Quel a été l’élément déclencheur de ce passage d’un passionné du luth à un professionnel qui sillonne le monde aujourd’hui pour enchanter son public?

Les quelques années passées au conservatoire m’ont permis de faire plusieurs rencontres dans le domaine de l’art. Parmi ces personnes figure l’ancien directeur artistique du Festival des musiques sacrées du monde de Fès. Avec l’appui de l’Institut français nous avons monté un premier spectacle que l’on avait nommé «Les caravanes de lune». Nous avons fait une tournée au Maroc et à l’étranger et c’est là où ma passion s’est officiellement vu tracer un chemin vers le professionnalisme.

Qu’est-ce qui vous dérange dans la façon dont le Tarab est perçu ?

J’ai toujours été attiré par une autre perception du Tarab et qui ne soit pas du tout classique, tout en respectant bien évidemment la convergence des avis dans ce sens. Le Oud (luth, ndlr) peut être joué autrement et n’est pas condamné à se voir confiné dans les répertoires classiques. Il faut bien évidemment se référer aux traditions mais également être ouvert et gourmand par rapport à l’envie d’aller vers l’autre, de trouver l’inspiration dans d’autres cultures musicales.
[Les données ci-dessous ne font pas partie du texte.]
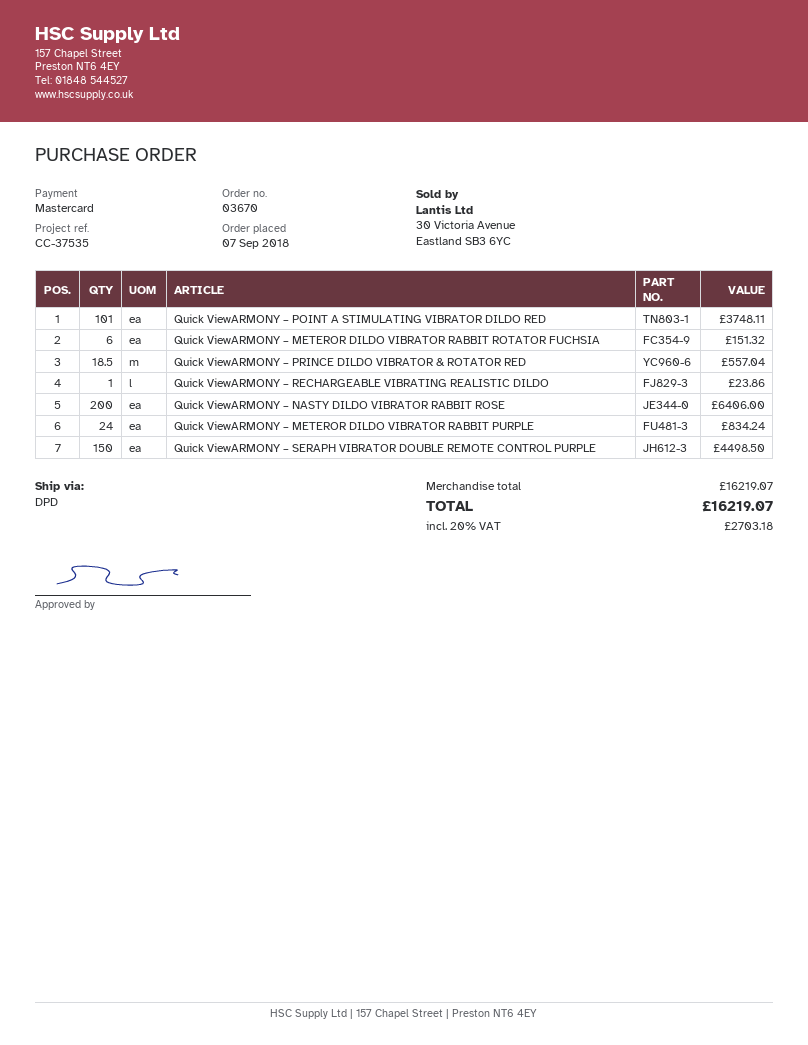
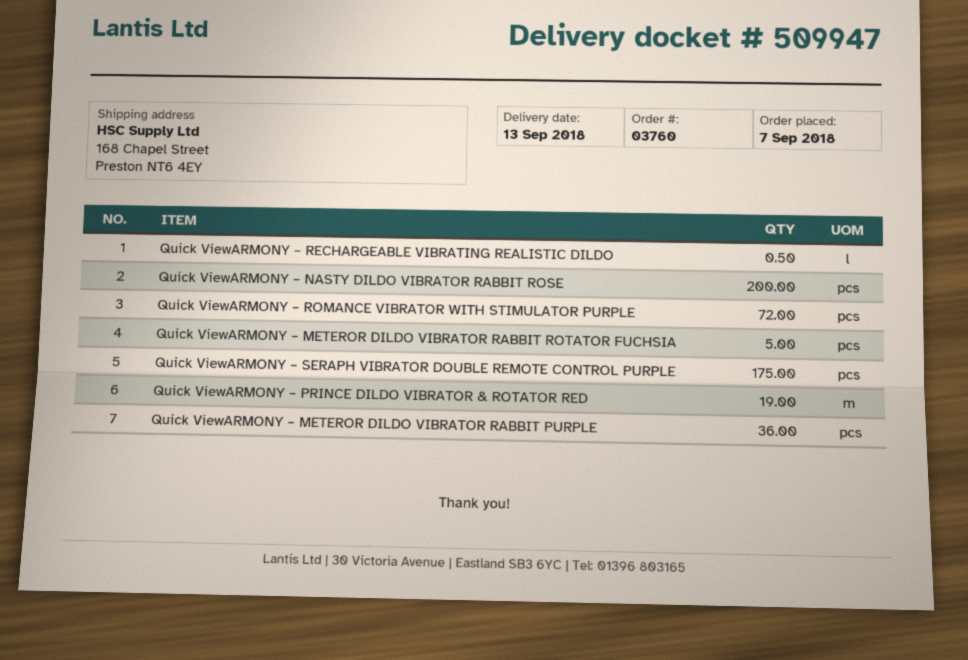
order number: 03670 -> 03760
Quick ViewARMONY – POINT A STIMULATING VIBRATOR DILDO RED: 101 -> none
Quick ViewARMONY – METEROR DILDO VIBRATOR RABBIT ROTATOR FUCHSIA: 6 -> 5
Quick ViewARMONY – PRINCE DILDO VIBRATOR & ROTATOR RED: 18.5 -> 19
Quick ViewARMONY – RECHARGEABLE VIBRATING REALISTIC DILDO: 1 -> 0.5
Quick ViewARMONY – METEROR DILDO VIBRATOR RABBIT PURPLE: 24 -> 36
Quick ViewARMONY – SERAPH VIBRATOR DOUBLE REMOTE CONTROL PURPLE: 150 -> 175
Quick ViewARMONY – ROMANCE VIBRATOR WITH STIMULATOR PURPLE: none -> 72

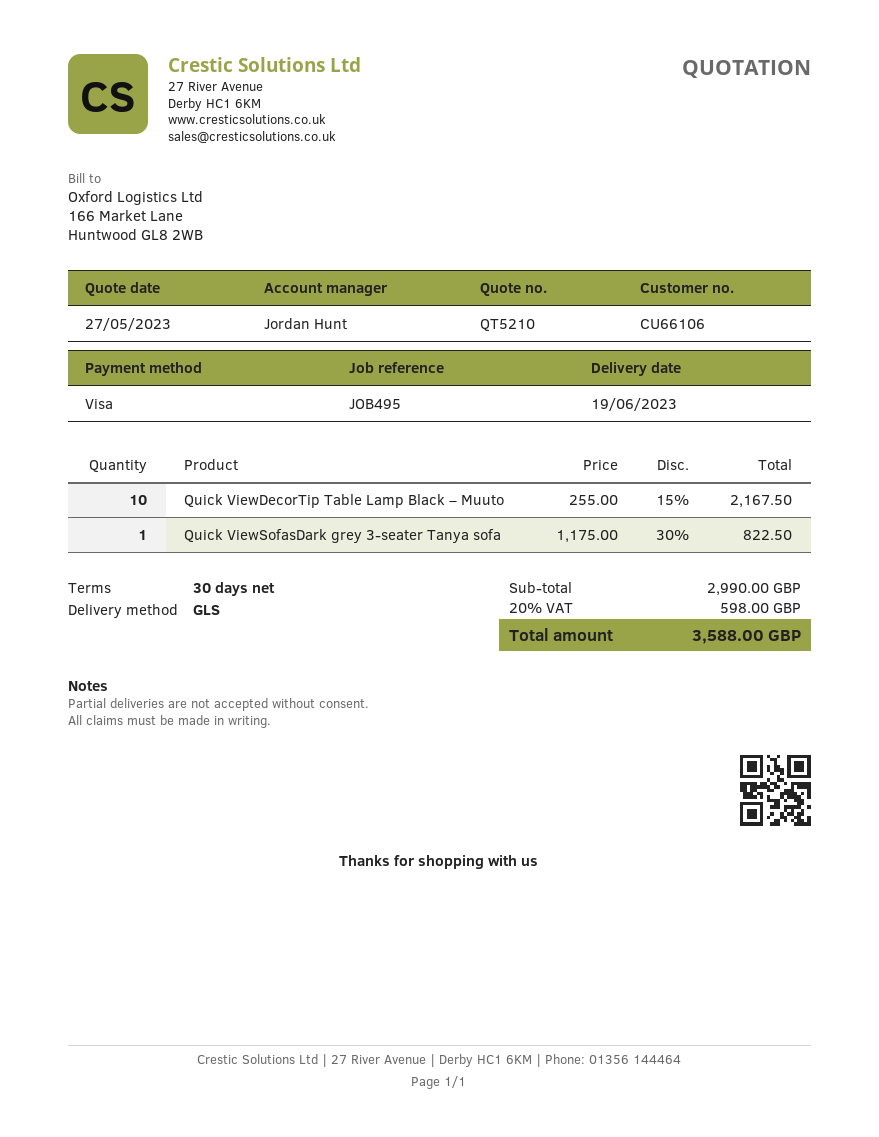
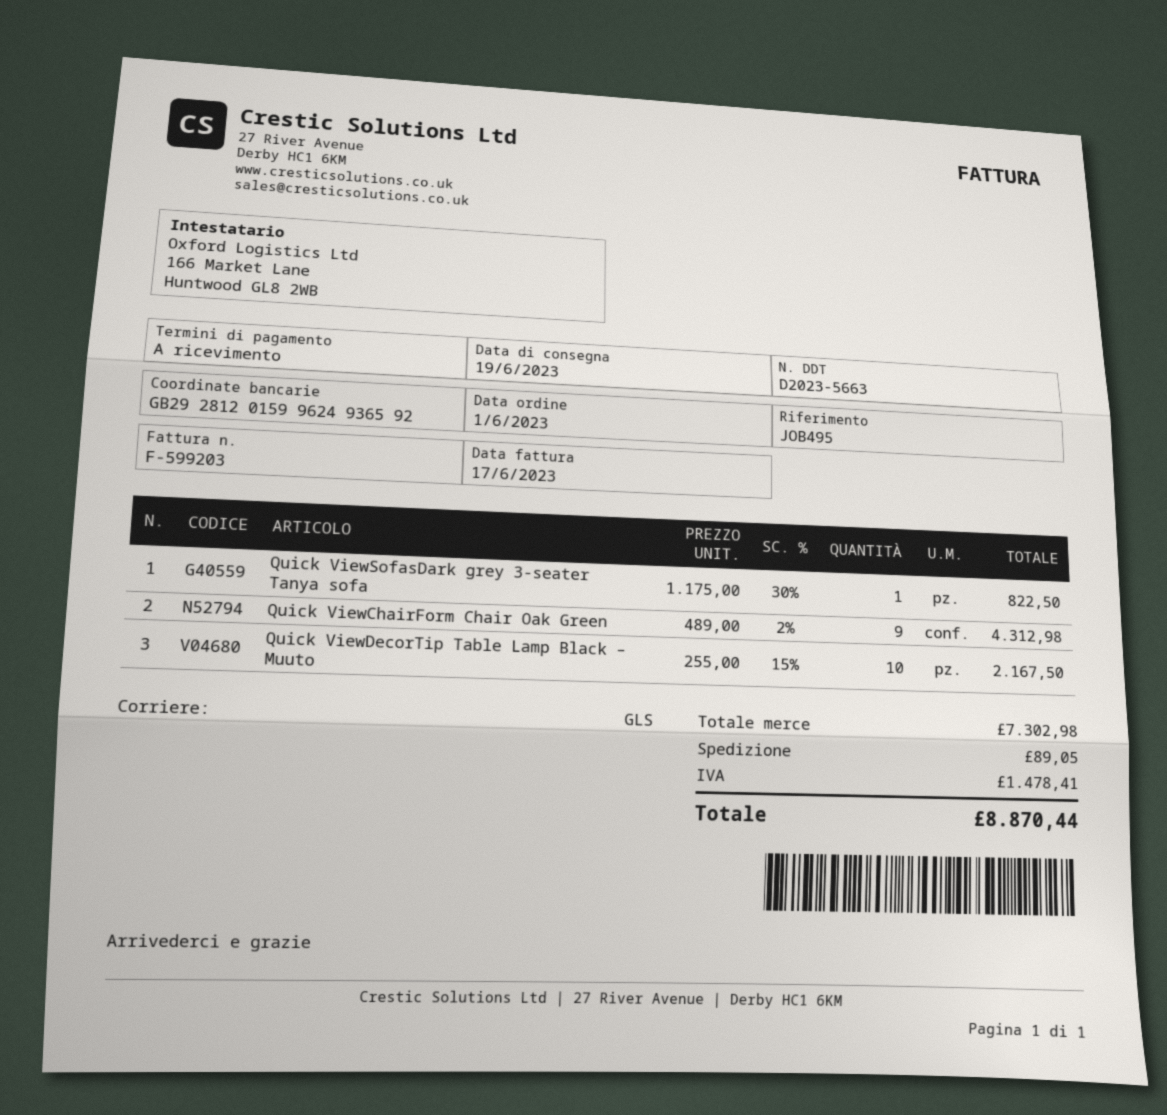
payment terms: 30 days -> on receipt
Quick ViewChairForm Chair Oak Green: none -> 9 x 489.00 - 2% = 4312.98
subtotal: 2990.00 -> 7302.98
shipping: none -> 89.05
tax: 598.00 -> 1478.41
total: 3588.00 -> 8870.44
Au risque de me répéter, je citerais un très beau texte de Marcel Khalifa dont le sens se résume en cette phrase : «Je plonge dans le Tarab dans le besoin de me détacher de l’arrogance du dominant». Ce qui voudrait dire qu’il faut aller au-delà des constantes et du connu pour sortir de l’ordinaire et donner élan à sa créativité.  C’est exactement la vision que je partage du Tarab.

Vous avez obtenu le prix Zyriab il y a quelques années et  l’un de vos disques a été même primé comme «meilleur chart world en Europe». Vous avez également joué un peu partout dans le monde mais très peu au Maroc. Serait-ce par choix de se faire discret ? Quels sont les autres projets sur lesquels vous communiquez très peu ?

J’avoue que c’est un peu de ma faute.  Etant parrainé par un éditeur en Europe, je ne me fais pas médiatiser ici au Maroc.  J’ai eu la chance de travailler avec des ténors de l’art dans le monde tel le grand maestro espagnol Jordi Saval. Nous avons travaillé sur la musique ancienne. C’est un travail académique très pointu. Dans mon répertoire figure un projet intitulé «3MA», faisant référence au Maroc, au Mali et à Madagascar. Nous avons, en effet, été trois artistes de trois horizons différents à se pencher sur cette aventure artistique qui a obtenu le prix du «meilleur chart wolrd en Europe» en 2008. Durant ma carrière j’ai pu faire beaucoup de musique de films, je citerais notamment «La Source des Femmes», sorti il y a un peu plus d’un an. Je ferai également la musique de «Né quelque part», le dernier film de Jamel Debbouze, et qui sortira très prochainement.

Les jeunes artistes sont-wils assez parrainés ici au Maroc ?

C’est bien de soutenir les jeunes talents marocains. Ce soutien financier est important et même indispensable mais au-delà des moyens matériels, cette jeunesse est appelée à produire et à s’assurer une longévité sur la scène artistique. Ce qui peut tuer l’art, c’est le social. Il ne faut plus avoir cette vision sociale et solidaire vis-à-vis de l’artiste. Il n’est pas question de charité.  Je suis un produit de la réalité marocaine également mais j’exige qu’il y ait qualité du produit qui doit nécessairement aller de pair avec l’émancipation de la jeune scène artistique marocaine.

Etes-vous pour cette notion d’art propre ?

Je n’en ai aucune idée. Franchement, j’aimerais bien que quelqu’un m’explique de quoi il s’agit. (Rires).